I am looking for the most efficient algorithm in order to find both the number of connected components in a network, and the number of nodes for each connected component.
Example:
Given the following inputs:
no_of_nodes = 8 graph_to = [1,1,3,5,6] graph_from = [2,6,4,7,3]
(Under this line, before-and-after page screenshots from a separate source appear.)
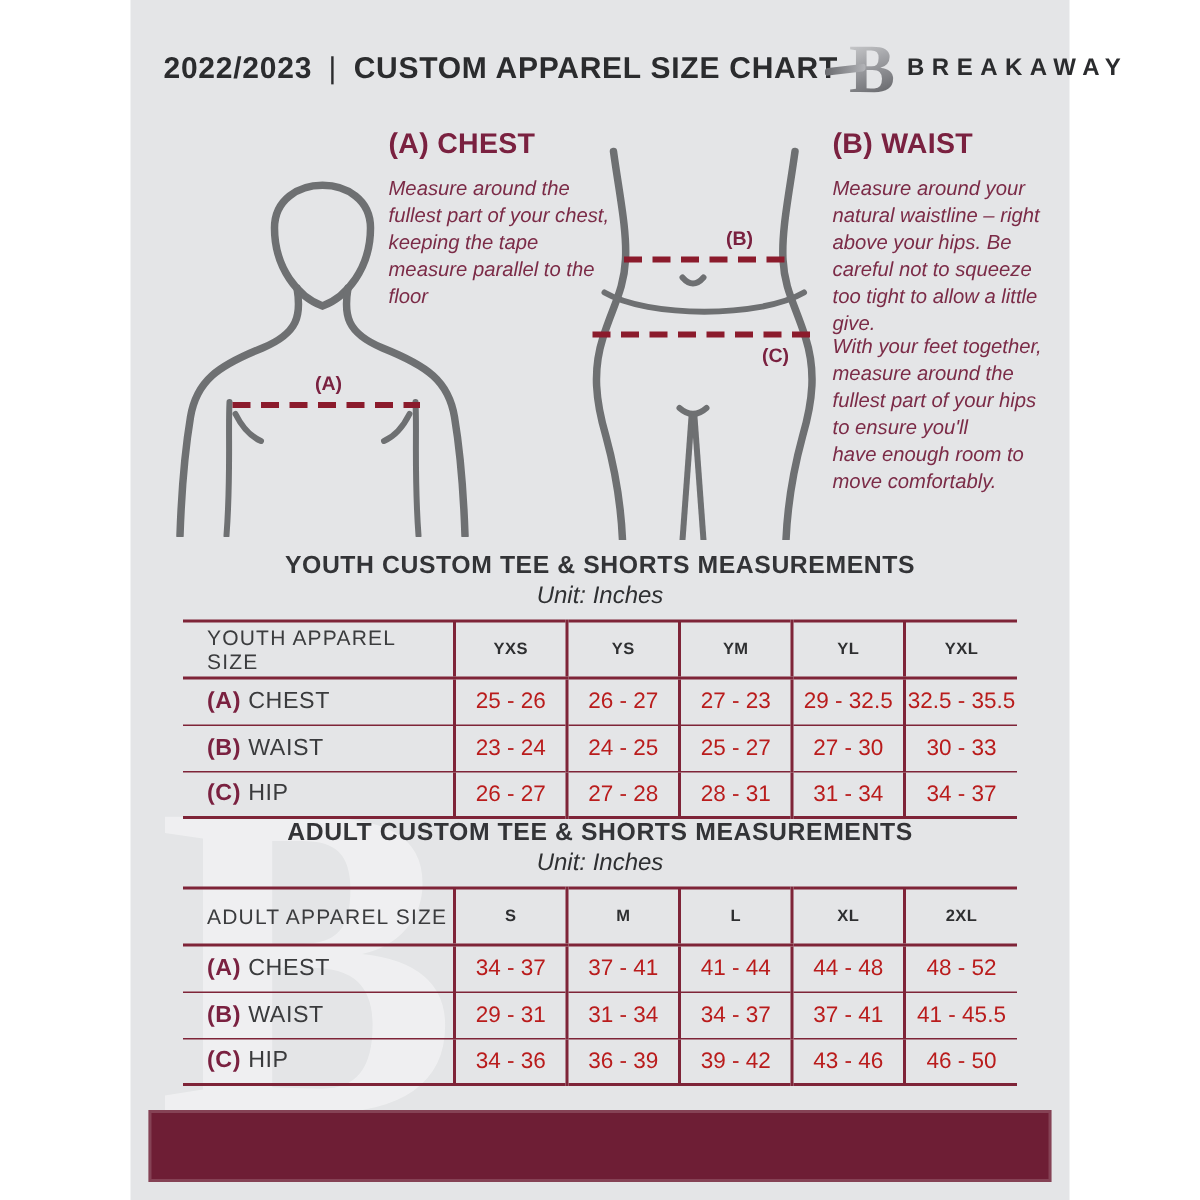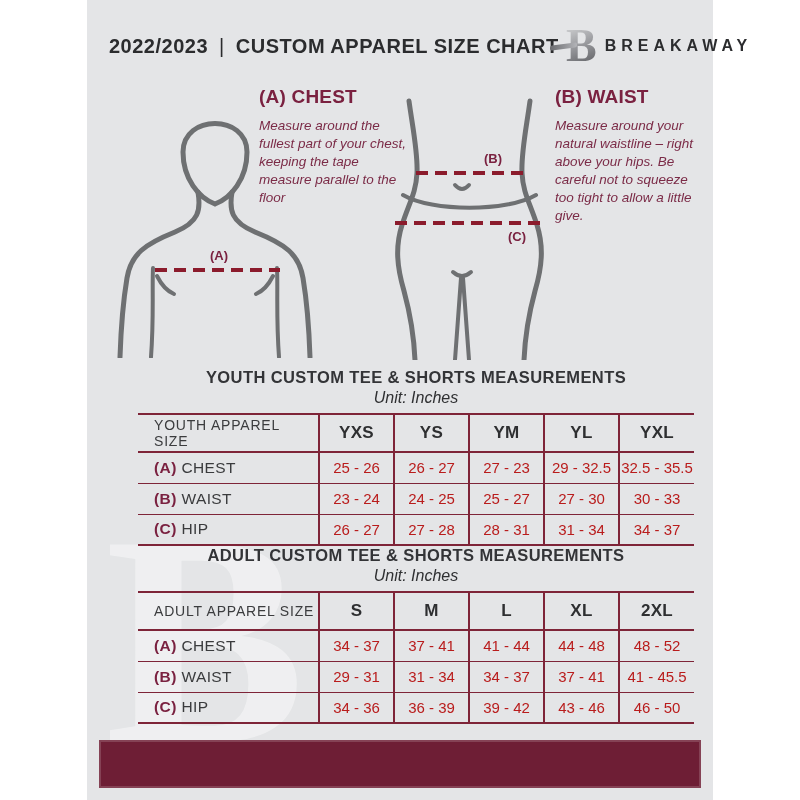--- a/index.html
+++ b/index.html
@@ -36,35 +36,35 @@
   .instr p { font-style:italic; font-size:13.5px; line-height:1.33; color:#7b2b47; white-space:pre-line; }
   .instr-a { left:172px; top:86px; width:155px; }
   .instr-b { left:468px; top:86px; width:145px; }
   .instr-c { left:468px; top:222px; width:150px; }
   .outline { stroke:#6e7072; stroke-width:5; fill:none; stroke-linecap:round; }
   .thin { stroke-width:4; }
   .dash { stroke:#8b1b2c; stroke-width:4; fill:none; stroke-dasharray:12 7; }
   .marker { font-family:"Liberation Sans", sans-serif; font-weight:700; font-size:13px; fill:#7a2140; }
 
   
-  .tbl-sec { position:absolute; left:16px; width:100%; text-align:center; z-index:1; }
+  .tbl-sec { position:absolute; left:0; width:100%; text-align:center; z-index:1; }
   .sec-youth { top:368px; }
   .sec-adult { top:546px; }
   .tbl-title { font-size:16.5px; font-weight:700; color:#333437; letter-spacing:0.4px; }
   .tbl-unit { font-size:16px; font-style:italic; font-weight:500; color:#2f3032; margin-top:2px; }
   table { border-collapse:collapse; table-layout:fixed; width:556px; margin:6px auto 0;
     border-top:2.5px solid #7e2438; border-bottom:2.5px solid #7e2438; background:transparent; }
   th, td { padding:0; vertical-align:middle; }
   th:not(:first-child), td:not(:first-child) { border-left:2px solid #7e2438; }
   thead th { height:38px; border-bottom:2px solid #7e2438;margin-top:12px; }
   tbody tr:not(:last-child) td { border-bottom:1.5px solid #7e2438; }
   tbody td { height:31px; }
   .col-label-h { text-align:left; padding-left:16px; font-weight:400; font-size:14px;
     letter-spacing:0.8px; color:#3b3c3e; }
-  .col-size-h { font-weight:700; font-size:17px; color:#2e2f31; letter-spacing:0.3px; }
+  .col-size-h { font-weight:700; font-size:11px; color:#2e2f31; letter-spacing:0.3px; }
   .cell-label { text-align:left; padding-left:16px; font-size:15.5px; color:#3a3b3d; letter-spacing:0.4px; }
   .cell-label b { color:#7a2140; font-weight:800; }
   .cell-val { font-size:15px; color:#b91c1c; text-align:center; }
 
   
   .footer-bar { position:absolute; left:12px; top:740px; width:602px; height:48px;
     background:#6e1e35; box-shadow:inset 0 0 0 2px rgba(255,255,255,0.16); z-index:1; }
 </style>
 </head>
 <body>
@@ -119,20 +119,22 @@
         <path class="outline thin" d="M 74,183 C 72,212 70,240 68,265" stroke-width="3.5"></path>
         <path class="outline thin" d="M 76,183 C 78,212 80,240 82,265" stroke-width="3.5"></path>
       </svg>
 
       <div class="instr instr-b">
         <h3>(B) WAIST</h3>
         <p>Measure around your natural waistline – right above your hips. Be careful not to squeeze too tight to allow a little give.</p>
       </div>
 
       <div class="instr instr-c">
+        <p>With your feet together, measure around the fullest part of your hips to ensure you'll
+have enough room to move comfortably.</p>
       </div>
     </section>
 
     <section class="tbl-sec sec-youth">
       <div class="tbl-title">YOUTH CUSTOM TEE &amp; SHORTS MEASUREMENTS</div>
       <div class="tbl-unit">Unit: Inches</div>
       <table>
         <colgroup>
             <col style="width:181px">
             <col style="width:75px">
I would receive the following output:
[[1, 2, 3, 4, 6], [5, 7], [8]]
This is what I have so far:
def connections(no_of_nodes, graph_from, graph_to):
nodes = list(range(1, no_of_nodes+1))
singles = []
# removes all unconnected nodes
for node in nodes:
if node not in graph_from + graph_to:
singles.append([node])
conns = [[graph_from[0],graph_to[0]]]
graph_from.pop(0)
graph_to.pop(0)
n=0
k = 0
while n < len(graph_from):
x = graph_from[n]
y = graph_to[n]
if x in conns[k]:
conns[k].append(y)
graph_from.pop(n)
graph_to.pop(n)
else:
conns.append([x,y])
k += 1
print(conns)
n+=1
return conns + singles
I have found a way to iterate through the nodes assuming that all connections are adjacently placed in the graph_from list, but this, of course, will not hold up for all cases.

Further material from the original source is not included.